In the succeeding scenes the mummy chases Nick around London unleashing an evil energy wherever she goes, all the while searching for the special dagger that was stolen by knights fighting in the Crusades in Egypt in 1100 A.D. and taken back to England to bury with their dead. Sounds interesting enough, doesn’t it? Unfortunately, it only gets more complicated from then on.

Directed by Alex Kurtzman, and written by David Koepp, Christopher McQuarrie and Dylan Kussman, with story by Kurtzman, Jon Spaihts and Jenny Lumete, the film also stars Annabelle Wallis who plays Jenny Halsey, an archeologist and friend of Morton, and Russell Crowe who plays the role of Dr. Jekyll (Yes, Mr. Hyde does make an appearance) intent on capturing the mummy to disect her, an obvious introduction of what is yet to come in the “Dark Universe” series.
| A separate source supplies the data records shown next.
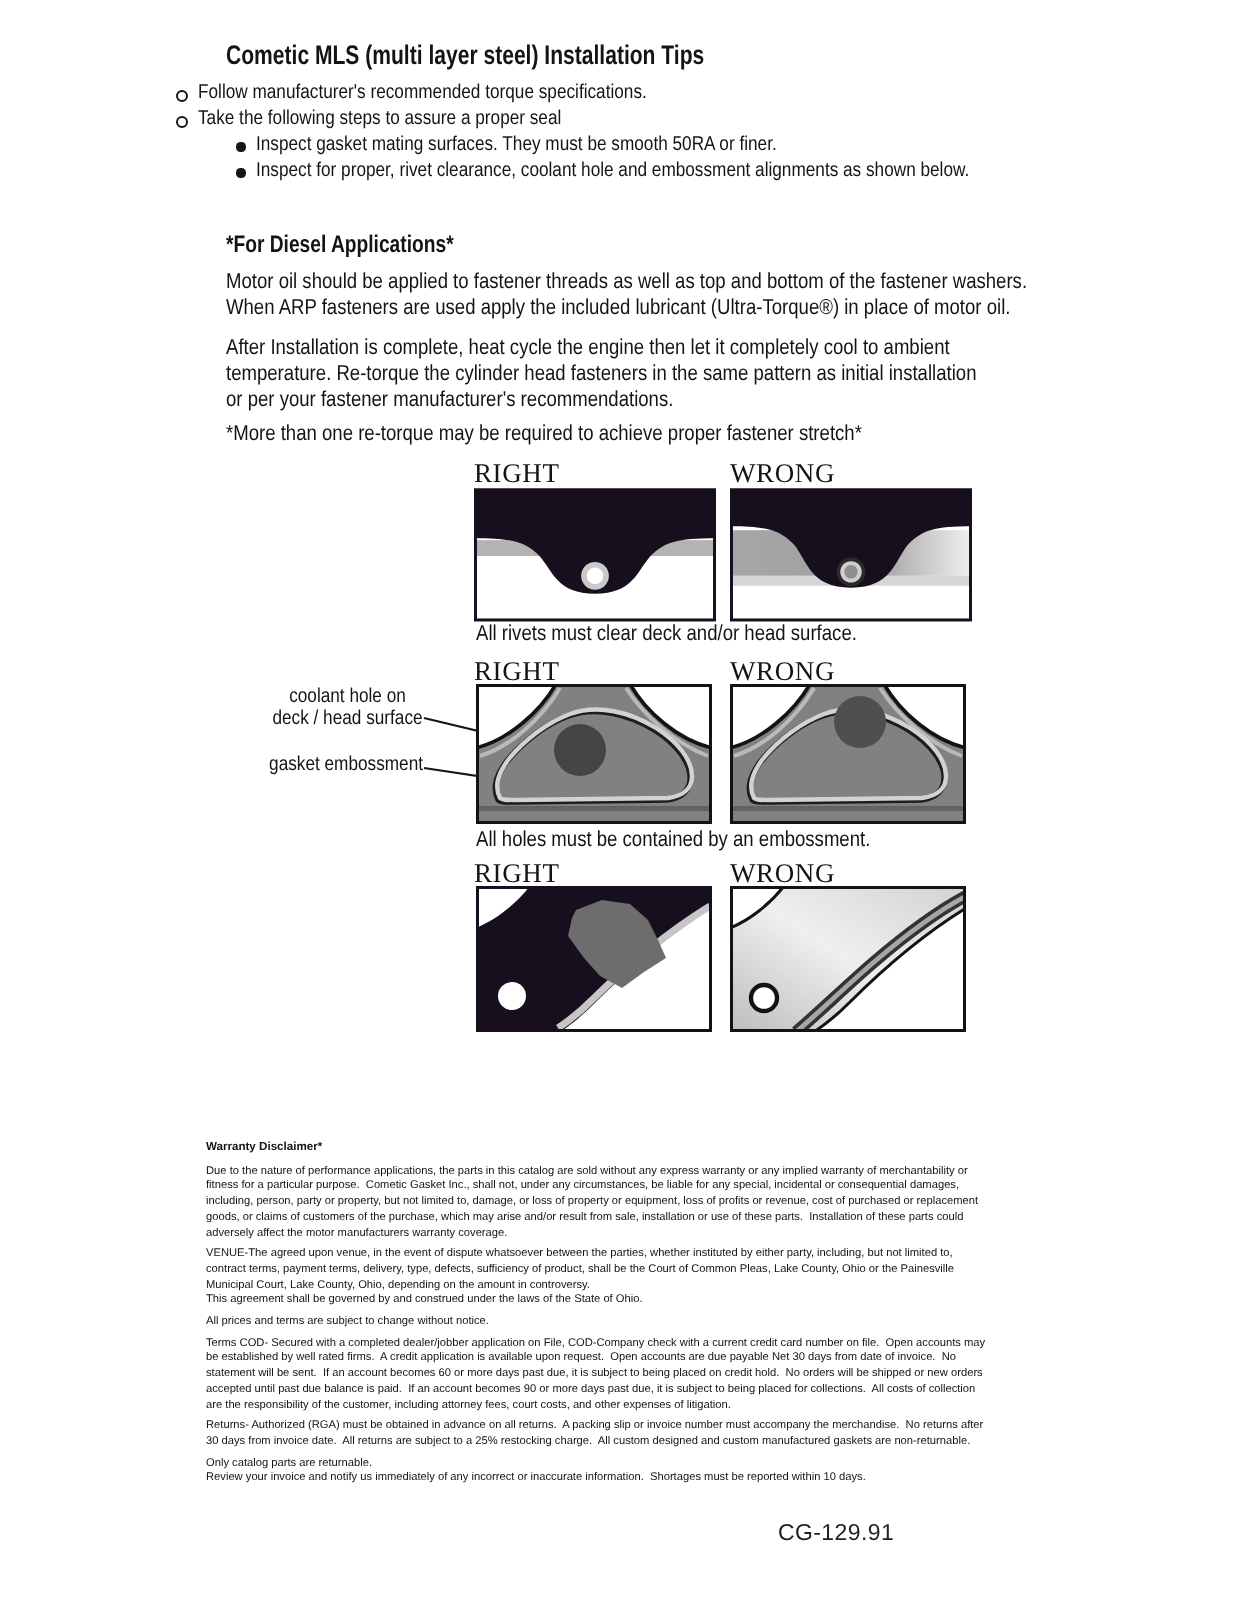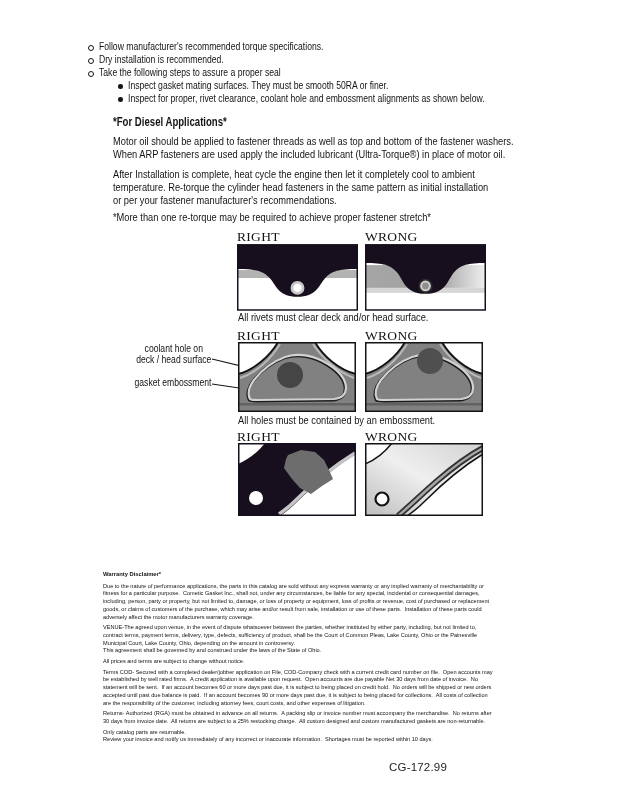"Cometic MLS (multi layer steel)" div.abs { html: none -> <div><span>Cometic MLS (multi layer steel) Installation Tips</span></div> }
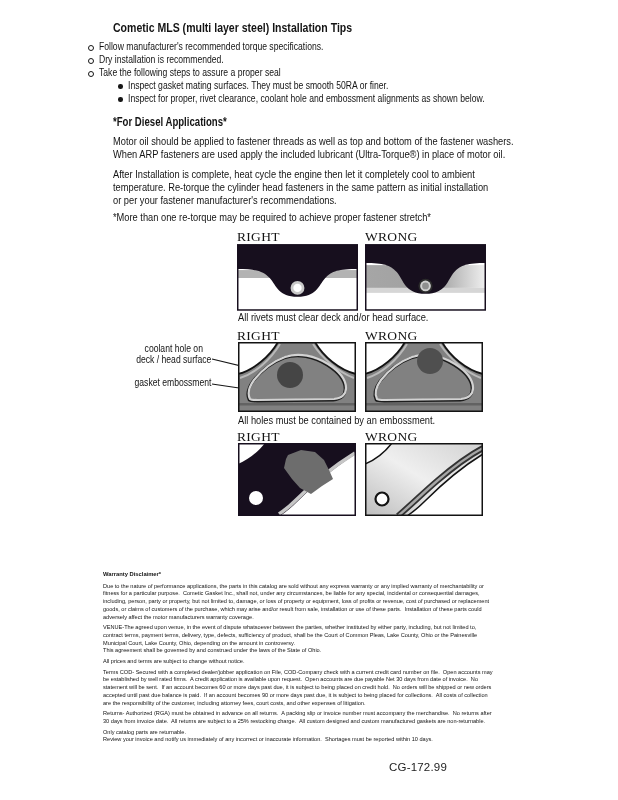"Dry installation is recommended." div.tip-row { html: <div> <span></span> <span>Dry installation is recommended.</span> </div> -> none }
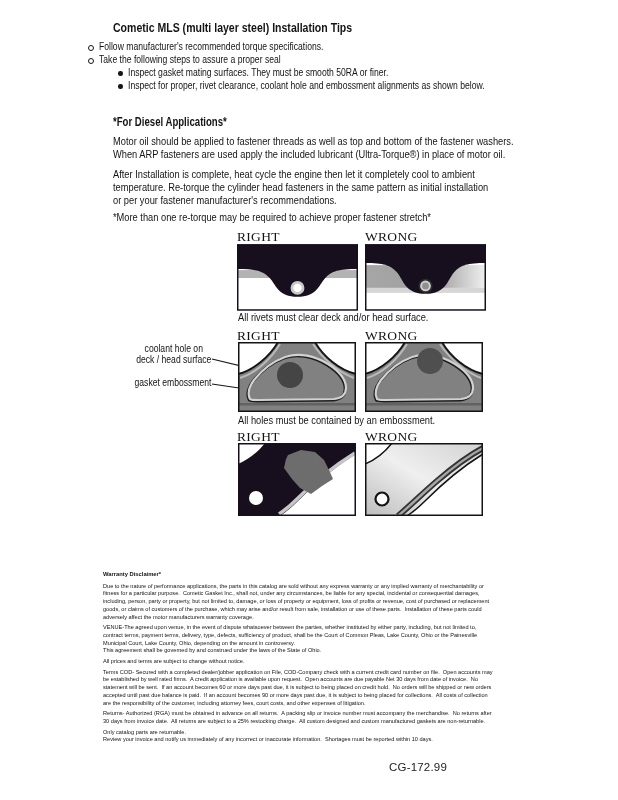"CG-172.99" div.abs { text: CG-172.99 -> CG-129.91 }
While the special effects and stunts are top notch, especially the scene where the transport plane carrying the sarcophagus crashes, and the flashbacks of Egpyt in the New Kingdom are visually stunning, it is not enough to hold the story together as the actors are left to work with a poorly written script that seems to jump all over the place with no focus. When it tries to be funny it is corny; when it tries to frighten, it is funny. It’s also not very scary — creepy, yes — but not scary. And in hindsight, maybe 54-year-old Tom Cruise was not the best choice in the lead — he’s certainly no Brendan Fraser!

“There are worse fates than death,” says the mummy to Tom Cruise’s character. Yes, like having to sit through “The Mummy!” I’ll take Rick and Evie and Jonathan and even Benny anytime!

Now playing in local theaters, “The Mummy” is rated PG-13 for violence, action and scary images and for some suggestive content and partial nudity.